# [ACTIVITY]
In the data below, find every line with the string "display" and pull it out.

# [GIVEN RECORDS]
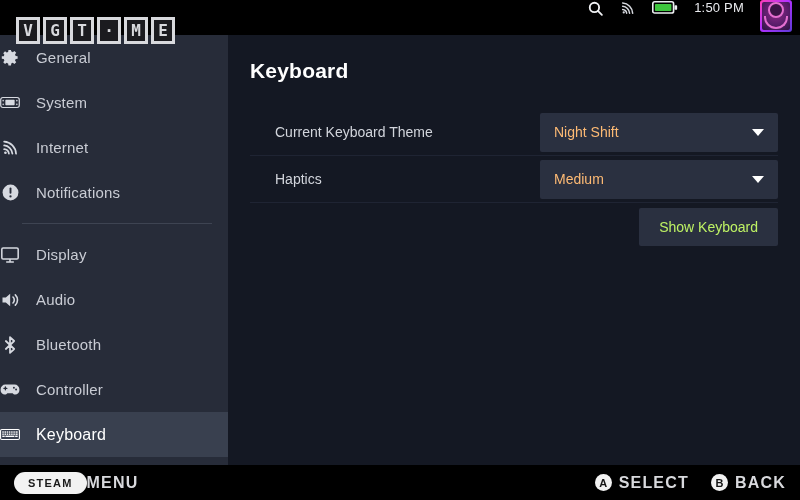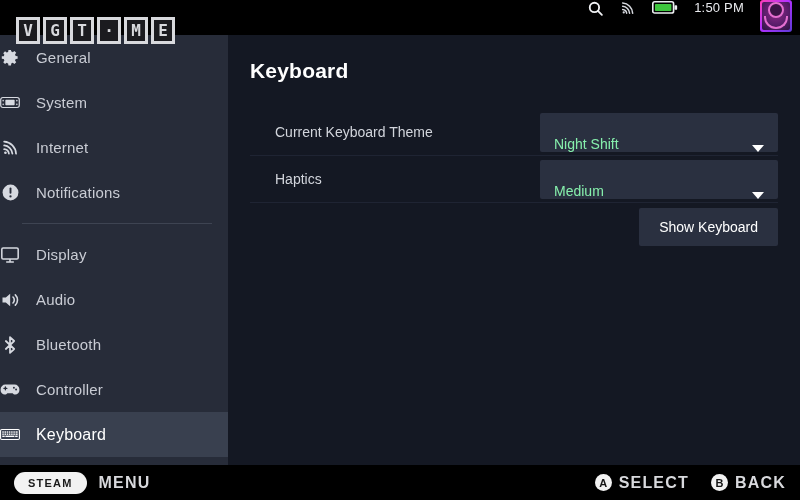--- a/index.html
+++ b/index.html
@@ -125,9 +125,9 @@
   .dropdown {
     width:238px; height:39px;
     background:#2a3040;
-    display:flex; align-items:flex-end; justify-content:space-between;
+    display:flex; align-items:center; justify-content:space-between;
     padding:0 14px;
-    color:#86efac; font-size:14px;
+    color:#fdba74; font-size:14px;
     border-radius:2px;
   }
   .caret {

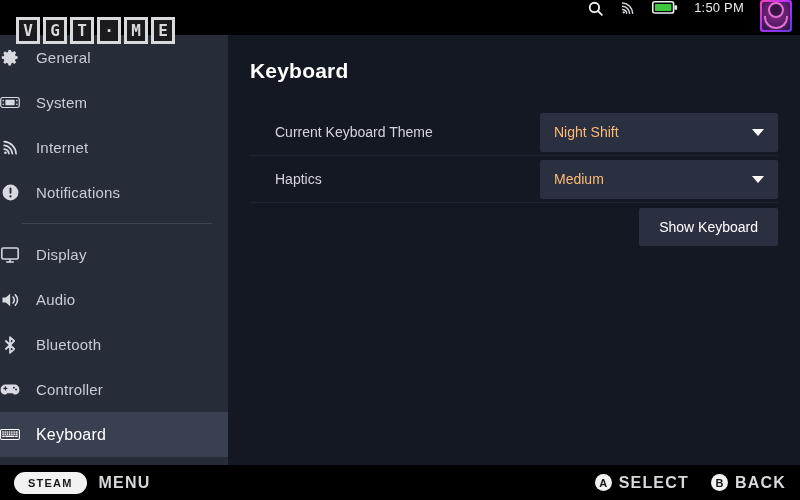--- a/index.html
+++ b/index.html
@@ -142,7 +142,7 @@
   }
   .btn {
     background:#2a3040;
-    color:#ffffff; font-size:14px;
+    color:#bef264; font-size:14px;
     padding:11px 20px;
     border-radius:2px;
     white-space:nowrap;

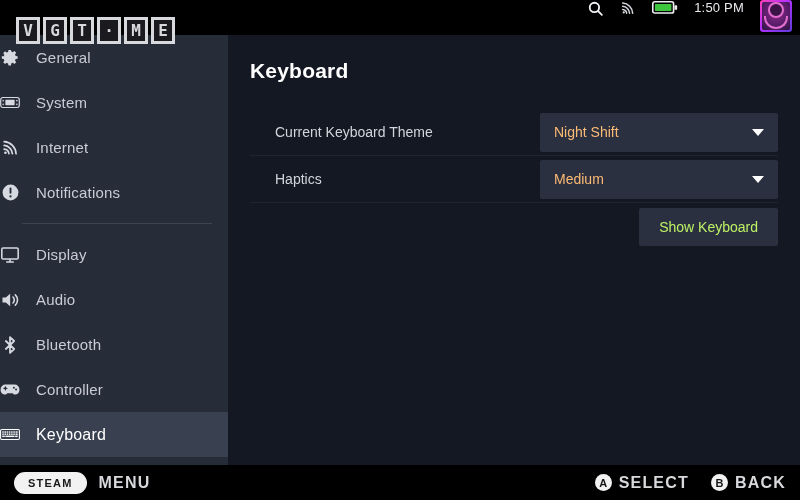--- a/index.html
+++ b/index.html
@@ -156,7 +156,7 @@
     display:flex; align-items:center;
     z-index:20;
   }
-  .bb-left { display:flex; align-items:center; gap:12px; padding-left:14px; }
+  .bb-left { display:flex; align-items:center; padding-left:14px; }
   .steam-pill {
     background:#f2f2f2; color:#1a1a1a;
     font-size:11px; font-weight:bold; letter-spacing:1.2px;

# [EXERCISE ANSWER]
-    display:flex; align-items:flex-end; justify-content:space-between;
+    display:flex; align-items:center; justify-content:space-between;
     display:flex; align-items:center;
-  .bb-left { display:flex; align-items:center; gap:12px; padding-left:14px; }
+  .bb-left { display:flex; align-items:center; padding-left:14px; }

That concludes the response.